● WHAT THE TASK REQUIRES
Every word in the data below belongs in your copy, exactly as given; the pictures do not.
::::::::
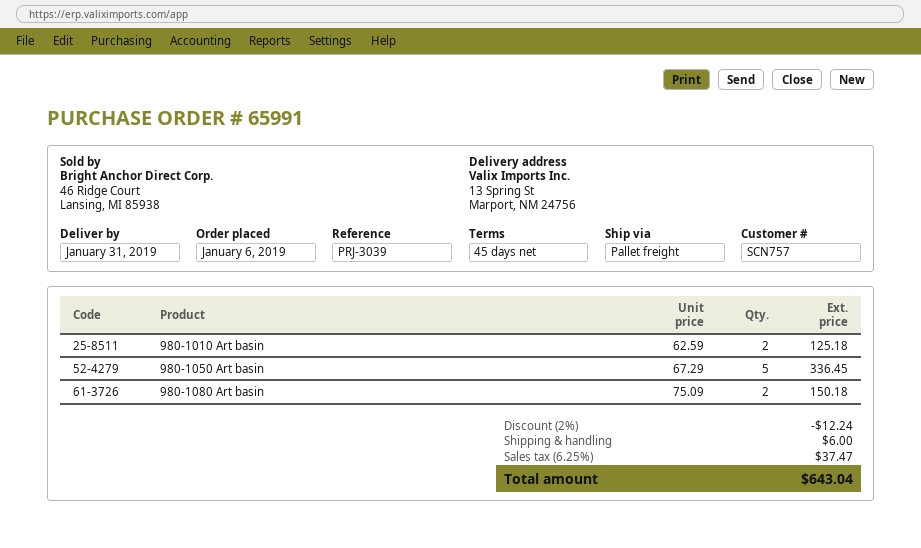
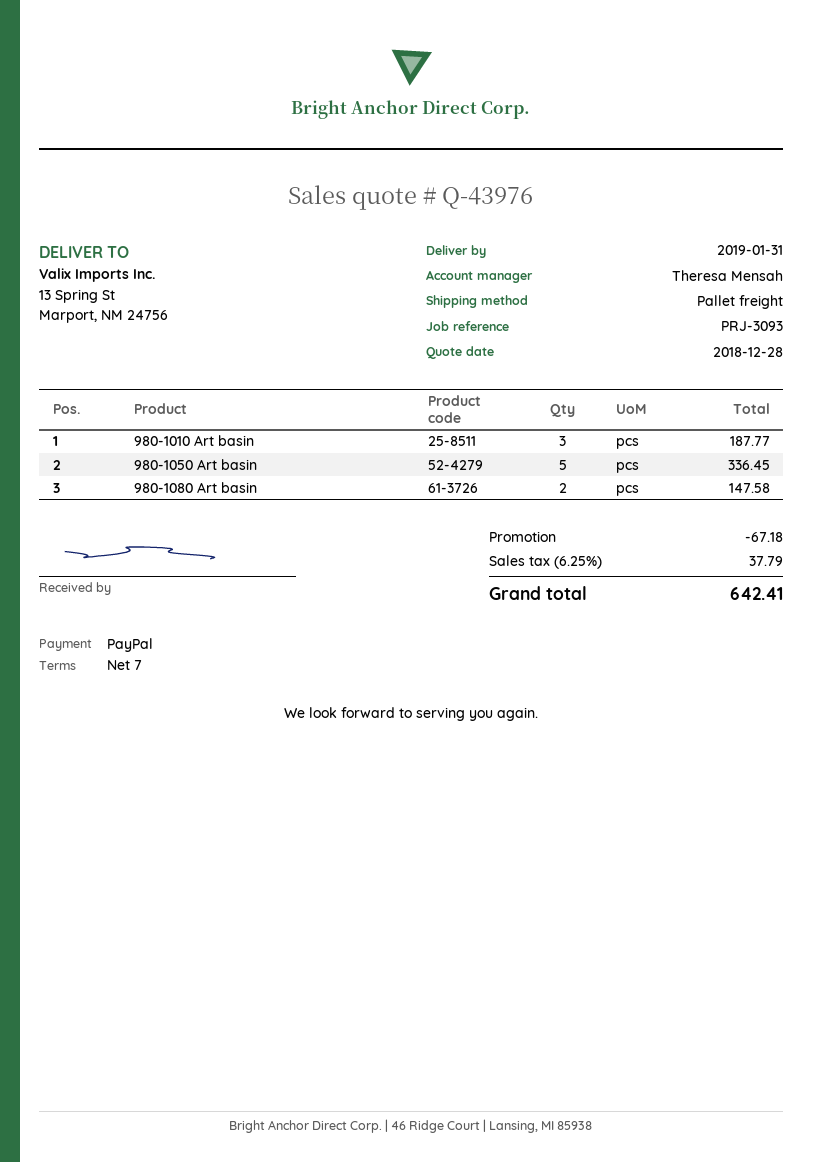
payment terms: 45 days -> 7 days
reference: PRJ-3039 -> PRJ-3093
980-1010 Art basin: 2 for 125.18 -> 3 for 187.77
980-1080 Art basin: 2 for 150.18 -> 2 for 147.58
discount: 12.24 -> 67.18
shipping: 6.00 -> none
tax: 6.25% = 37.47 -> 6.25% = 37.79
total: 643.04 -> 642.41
::::::::
● ANSWER SECTION
payment terms: 45 days -> 7 days
reference: PRJ-3039 -> PRJ-3093
980-1010 Art basin: 2 for 125.18 -> 3 for 187.77
980-1080 Art basin: 2 for 150.18 -> 2 for 147.58
discount: 12.24 -> 67.18
shipping: 6.00 -> none
tax: 6.25% = 37.47 -> 6.25% = 37.79
total: 643.04 -> 642.41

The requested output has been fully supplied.